Lying in my Camp Sherman hammock, a jet flies overhead, lit by the setting sun. Passing through an opening framed by the branches of Ponderosa pines, the jet and its vapor trail leave as quickly as they came. Soon, no trace.
I find myself going back in time two hundred years. I am an Indian staring at the same patch of sky. I see a hawk, not a jet, coursing across the heavens. Now I leap ahead two hundred years. I am a child of the future watching the passage of an anti-gravity hovercraft.
The jet of the present is as far removed from the hawk of the past as is the hovercraft of the future. What could not be even distantly conceived by the Indian is equally far from my current imagination. I am making up an image of the sky transport of 2204 from science fiction movies I have seen and novels I have read. Almost certainly the future truth will be so different from my present fantasy as to make my musings laughable.
“In 2004 this is how they thought our 22nd century would be like,” the unimaginable media of that time will write, or speak, or image, or beam directly into people’s minds. They will marvel at how primitive we were. Jets! They traveled on sub-sonic jets, all jammed together in teeny-tiny seats, taking hours to cross the continent.
For our six days in Camp Sherman we didn’t watch any television. No television to watch, that’s why. But we didn’t even drag out the TV/VCR combination to entertain ourselves with the recorded episodes that I had brought of Six Feet Under, Nip/Tuck, Joan of Arcadia, The Man Show.
The world wasn’t too much with us for almost a week. Nature, supplemented by some books, magazines, and a daily newspaper, filled the psychic spaces that normally are inhabited by the evening news, Nightline, the Daily Show, Air America. We slowed down. Our indignation at the day’s events was at least a day behind, for our news cycle was that much removed from present reality (apart from some brief forays onto CNN.com when I couldn’t resist taking a peek at News Now.)
If life indeed is a vapor trail, and what I care so much about today didn’t exist in the past, nor will it in the future, then why is it so important to me now? The human watching the hawk two hundred years ago wasn’t concerned with George H.W. Bush, John Kerry, gay marriage, Iraq, global warming. And neither will the human watching the “hovercraft” (for lack of a better word) two hundred years from now.
Lying in that hammock, I had an all-too-brief and all-too-blurry glimpse of how the world really is. How it is, at least, when I look at it not through the lens of my constricted, confined, confused consciousness, but with a clarified vision that takes in much more of the territory that extends so far beyond the little corner of the space-time continuum that normally occupies all of my attention.
This too will pass. What “this”? Everything. The 2004 election. War on terror. Me. You. Vapor trails. Summer. Winter. Planet Earth. Our galaxy. Most likely, the entire universe.

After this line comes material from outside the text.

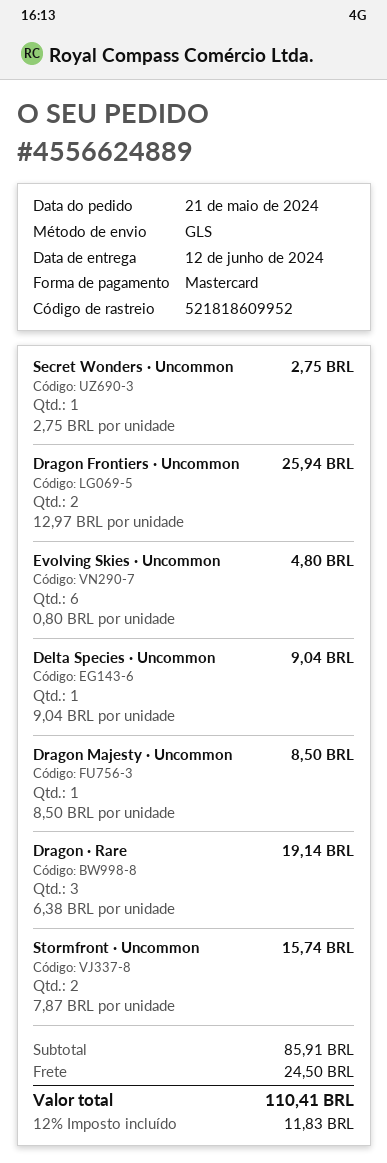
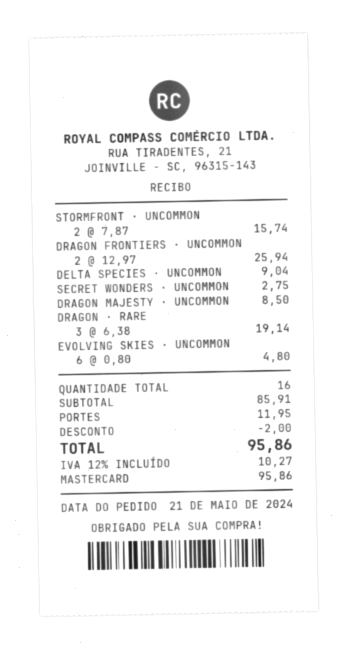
discount: none -> 2.00
shipping: 24.50 -> 11.95
tax: 12% = 11.83 -> 12% = 10.27
total: 110.41 -> 95.86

This too will remain. What “this”? Ah, that’s the big question. Now we enter the realm of the spirits. It is much easier to point to what changes than to what stays the same.
A hawk flies across the sky. Then, a jet. And now, a hovercraft. Different eyes, different world, same empty sky. Perhaps, a lesson.
A nuclear winter blankets the planet. No birds fly. Nor any machines. No one is around to see the sky. No sky to see, anyway. But something is there where the clear sky was on August 11, 2004, captured by a 55 year old Oregonian lying in a hammock with an Olympus Stylus 300 in his hand.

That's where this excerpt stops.